Son aura et ses talents oratoires avaient toujours rassemblé les gens autour de Mossadegh depuis son élection au 14ème Majles. Cependant, son populisme, dans une société où le politique n’était pas encore institutionnalisé, pouvait tenir un certain temps mais avait des limites ; d’une part, son charisme devait s’associer à une légitimité sociologique distribuant son pouvoir dans différentes institutions et, d’autre part, cette légitimité devait s’exprimer dans des institutions politiques empêchant les éléments rétrogrades d’intervenir. Mais Mossadegh n’a pas réussi à établir cette conjonction au niveau des institutions pendant son gouvernement, si bien que le quartier général de l’armée et son chef se sont résignés devant les putschistes dans les dernières heures de l’après-midi du 19 août.

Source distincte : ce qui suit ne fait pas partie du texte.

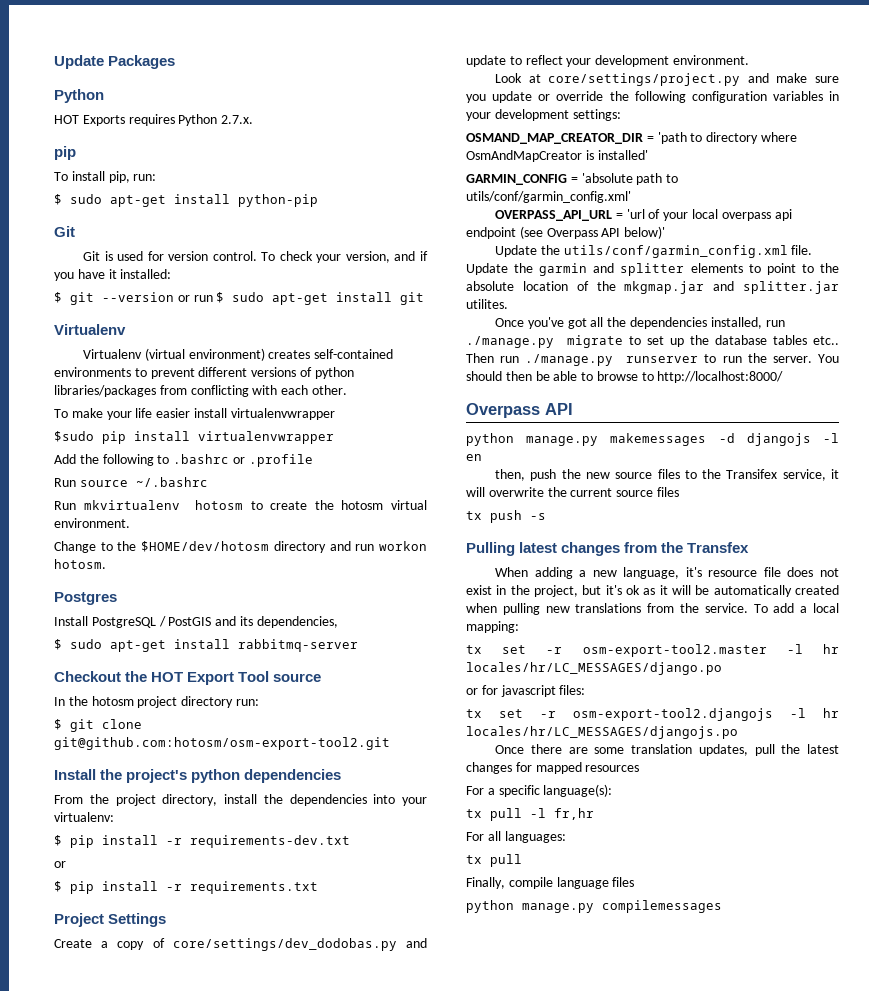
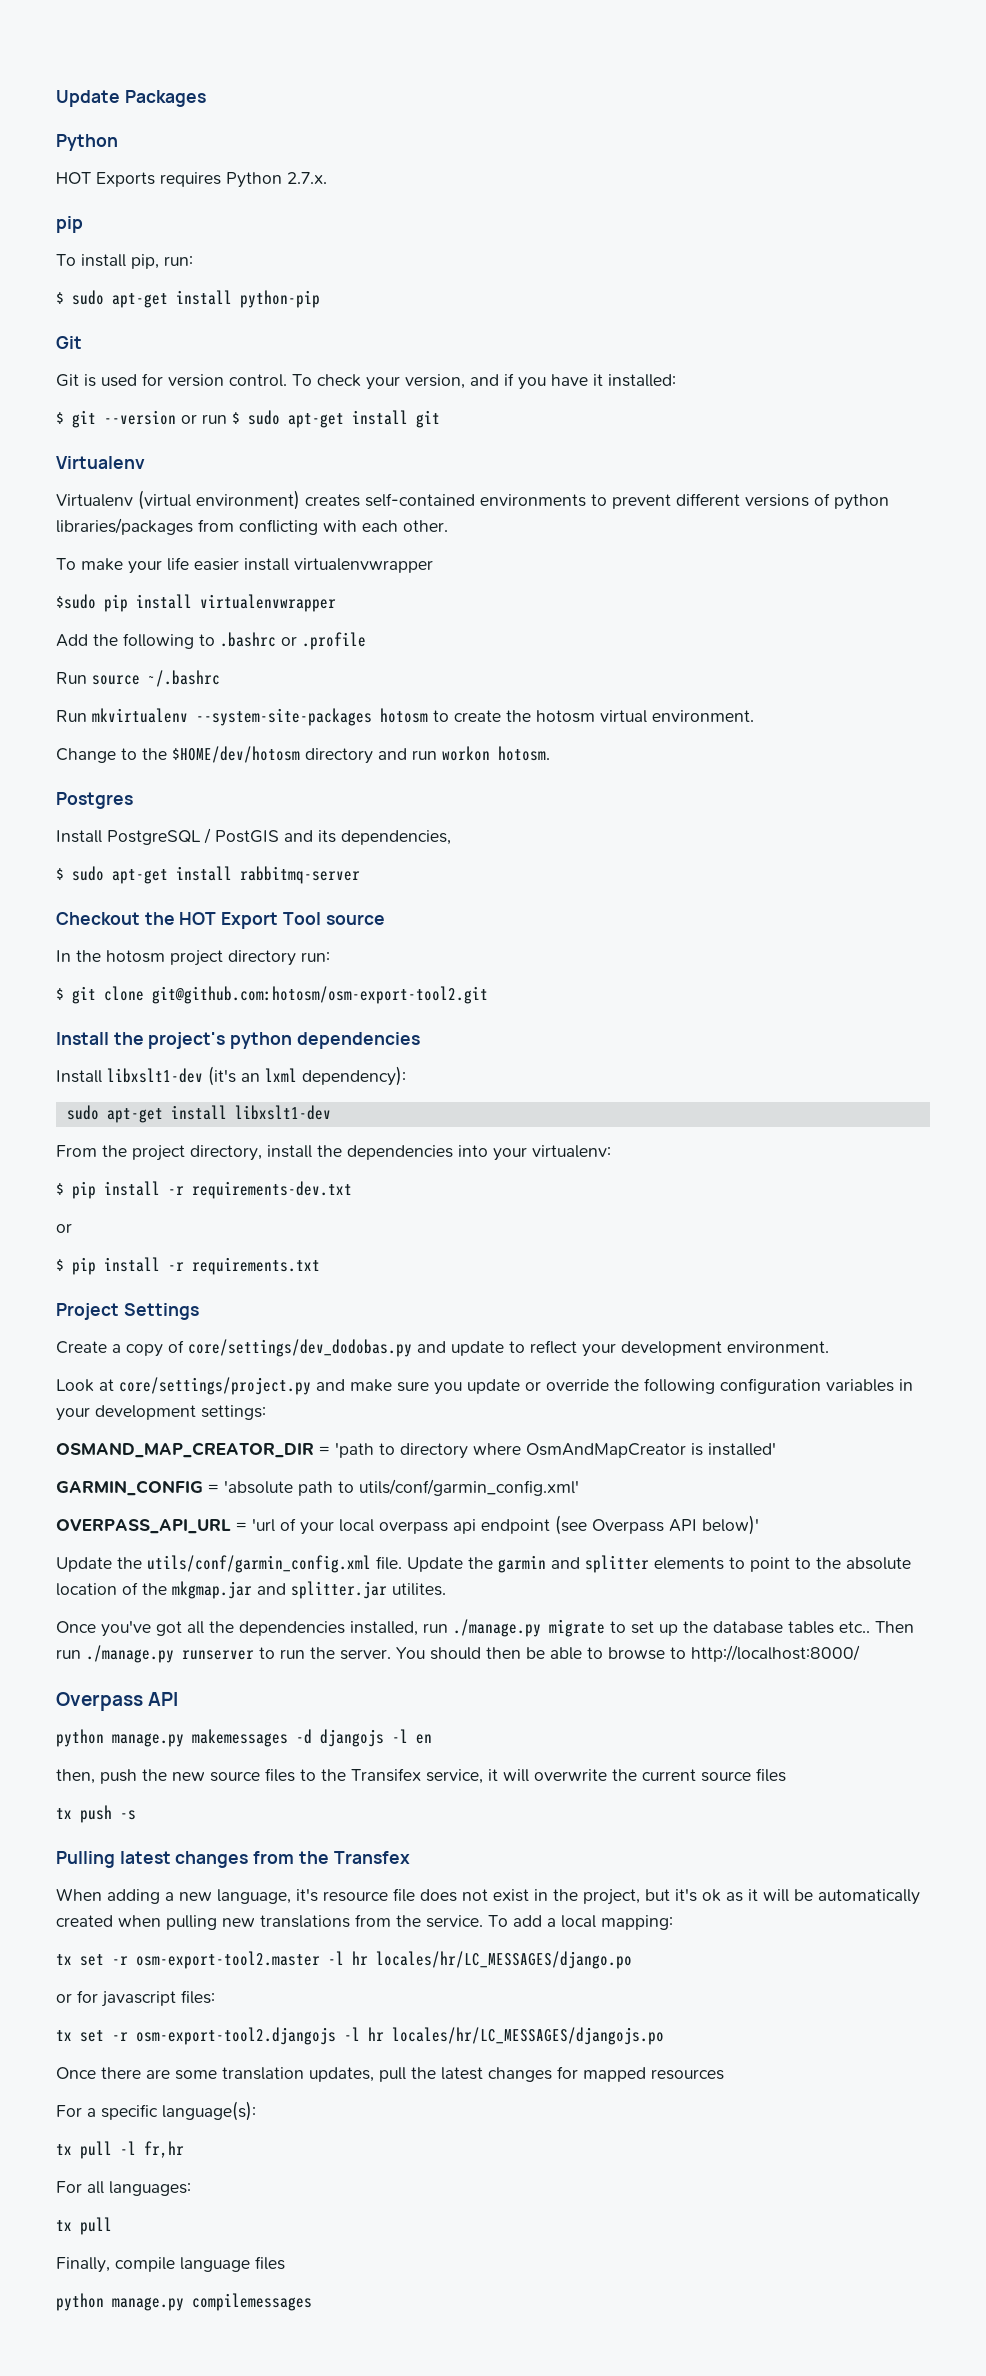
- Run mkvirtualenv hotosm to create the hotosm virtual environment.
+ Run mkvirtualenv --system-site-packages hotosm to create the hotosm virtual environment.
+ Install libxslt1-dev (it's an lxml dependency):
+ sudo apt-get install libxslt1-dev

Le renversement de Mossadegh a fait reculer le mouvement nationaliste démocratique iranien, cependant il n’a pas marqué sa défaite à long terme. En effet, il est devenu le mythe le plus inspirant d’un mouvement représenté par chaque groupe selon ses propres attentes et désirs. En dépit des jugements historiques critiques envers lui et malgré les erreurs qu’il a commises en monopolisant trop de pouvoirs spéciaux dans sa main, il est difficile de considérer que Mossadegh ait échoué en tant que Premier ministre. Ses réformes électorale, sociale et surtout celles de la liberté de presse étaient profondes et ont marqué la société iranienne. Il a mis les Iraniens en route vers ce qui allait être le chemin long et difficile vers la démocratie et l’Etat de droit, risquant d’altérer éternellement non seulement leur histoire mais la manière dont ils se voyaient et dont ils voyaient le monde autour d’eux. Il a dirigé un souffle dévastateur sur système impérial et en a accéléré la chute finale. Il a inspiré dans le monde entier des personnes qui croient que des nations peuvent et doivent lutter pour le droit à se gouverner elles-mêmes, ce qui lui valut d’être l’homme de l’année 1951.